● **Goal of the exercise**
Which lines hold the string "Because"? Copy each of them from the material below.

(Given entries Opens)

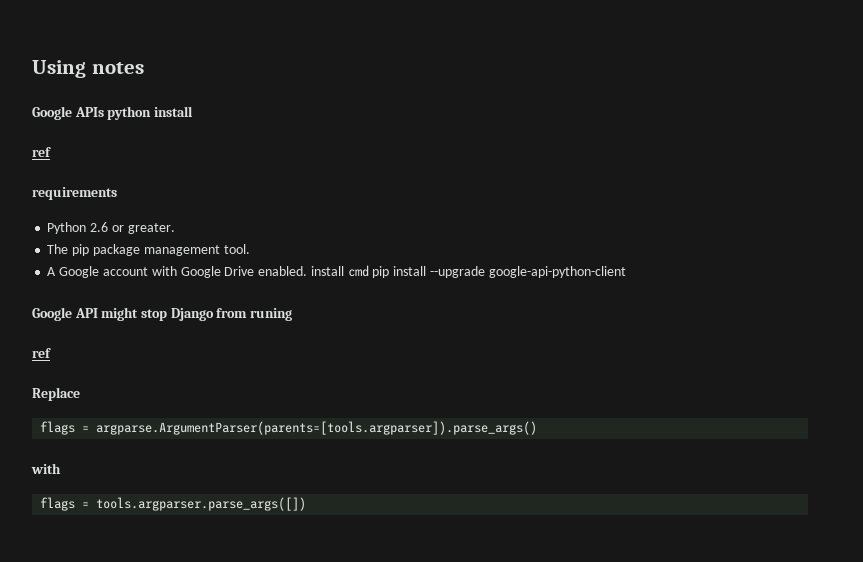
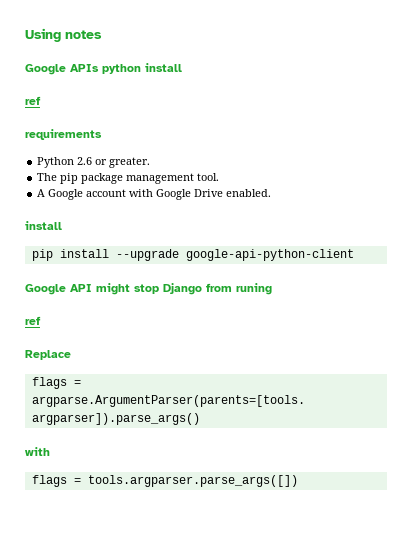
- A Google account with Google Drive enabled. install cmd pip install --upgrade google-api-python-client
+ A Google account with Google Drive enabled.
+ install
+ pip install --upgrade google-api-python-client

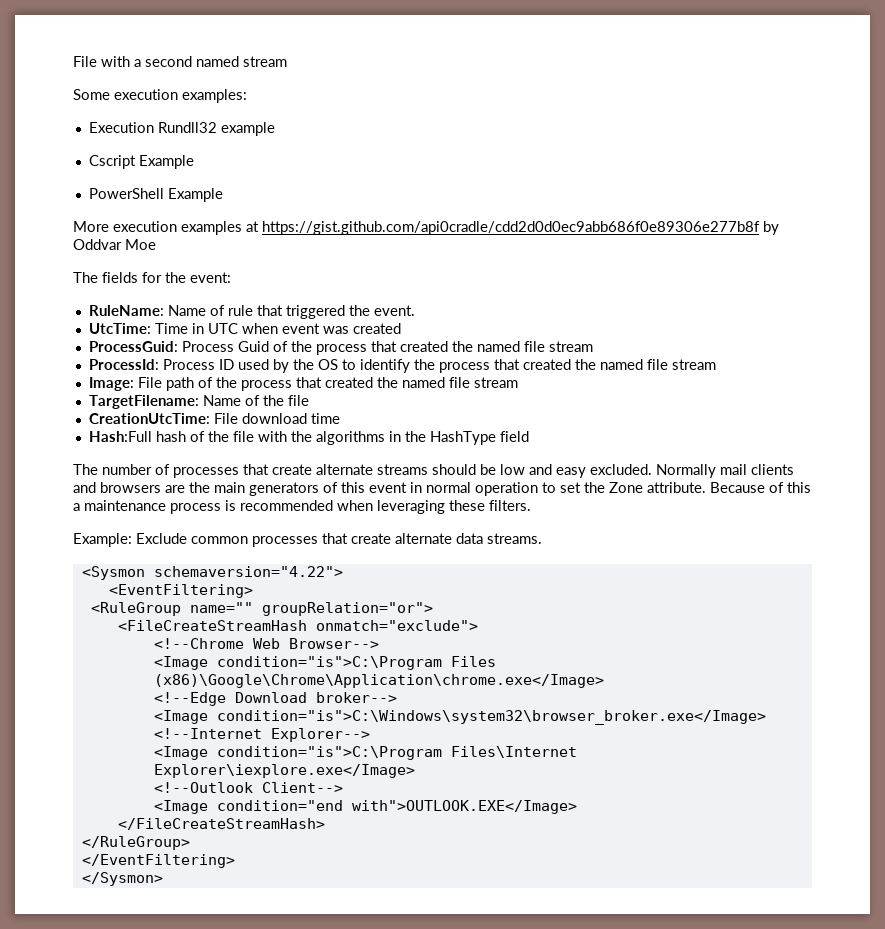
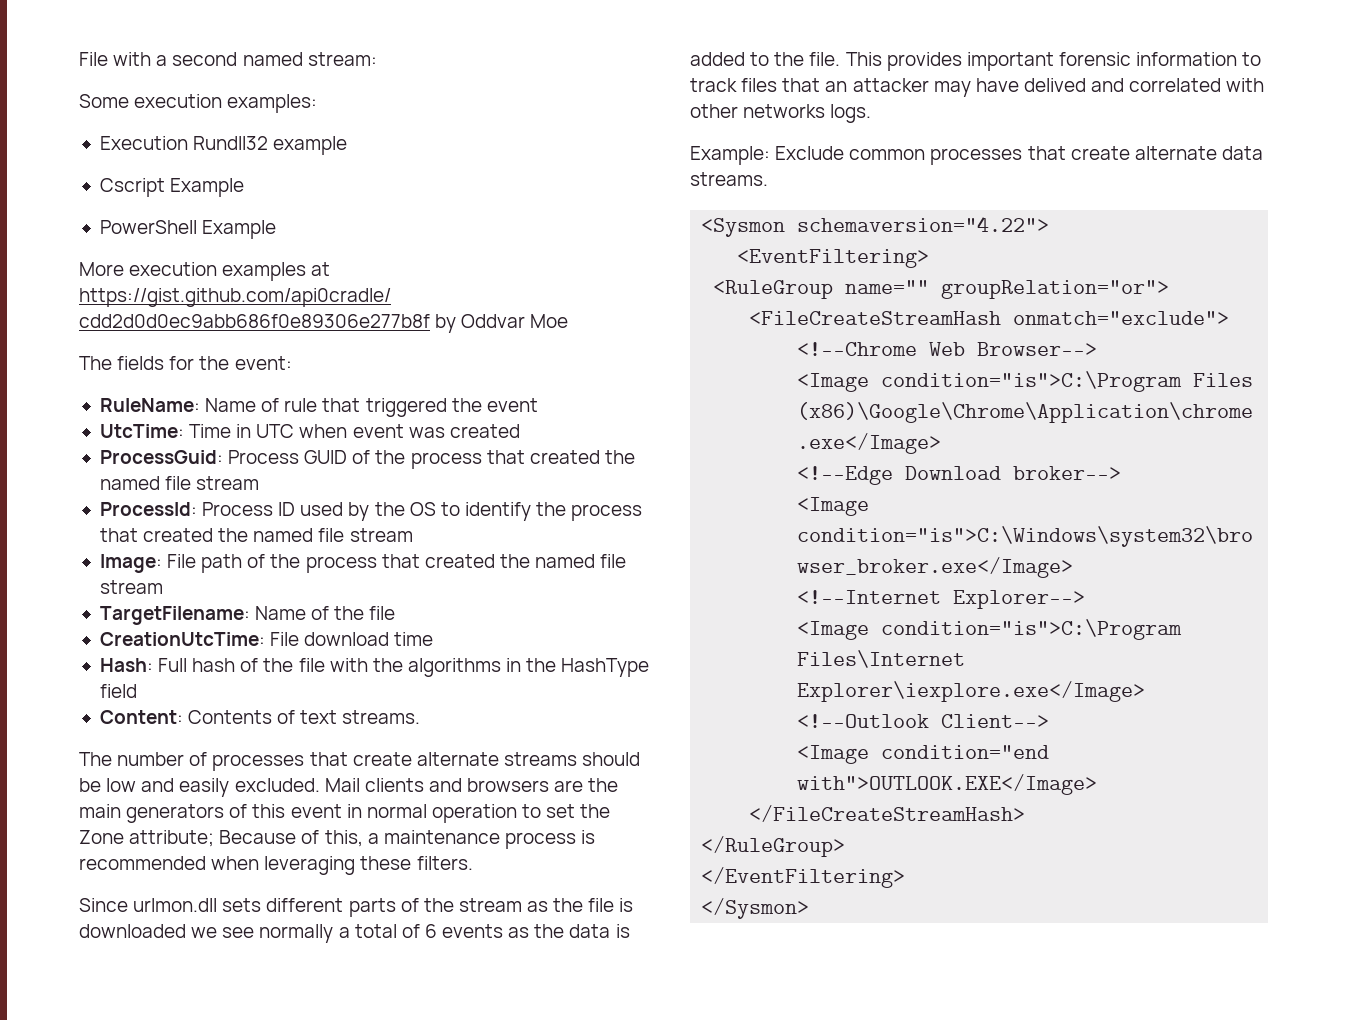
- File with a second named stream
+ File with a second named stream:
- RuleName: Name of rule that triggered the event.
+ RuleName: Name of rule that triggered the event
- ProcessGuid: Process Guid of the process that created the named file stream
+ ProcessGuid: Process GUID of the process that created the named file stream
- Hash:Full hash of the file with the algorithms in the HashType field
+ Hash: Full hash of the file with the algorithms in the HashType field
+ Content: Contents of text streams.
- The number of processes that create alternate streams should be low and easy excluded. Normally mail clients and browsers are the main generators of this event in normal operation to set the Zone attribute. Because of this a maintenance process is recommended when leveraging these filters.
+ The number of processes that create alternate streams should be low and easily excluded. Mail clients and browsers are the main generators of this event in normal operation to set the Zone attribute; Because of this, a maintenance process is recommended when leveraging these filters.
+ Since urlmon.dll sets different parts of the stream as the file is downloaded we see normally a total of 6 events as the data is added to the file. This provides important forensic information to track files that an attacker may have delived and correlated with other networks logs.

(Given entries Closes)

● **Exercise answer**
- The number of processes that create alternate streams should be low and easy excluded. Normally mail clients and browsers are the main generators of this event in normal operation to set the Zone attribute. Because of this a maintenance process is recommended when leveraging these filters.
+ The number of processes that create alternate streams should be low and easily excluded. Mail clients and browsers are the main generators of this event in normal operation to set the Zone attribute; Because of this, a maintenance process is recommended when leveraging these filters.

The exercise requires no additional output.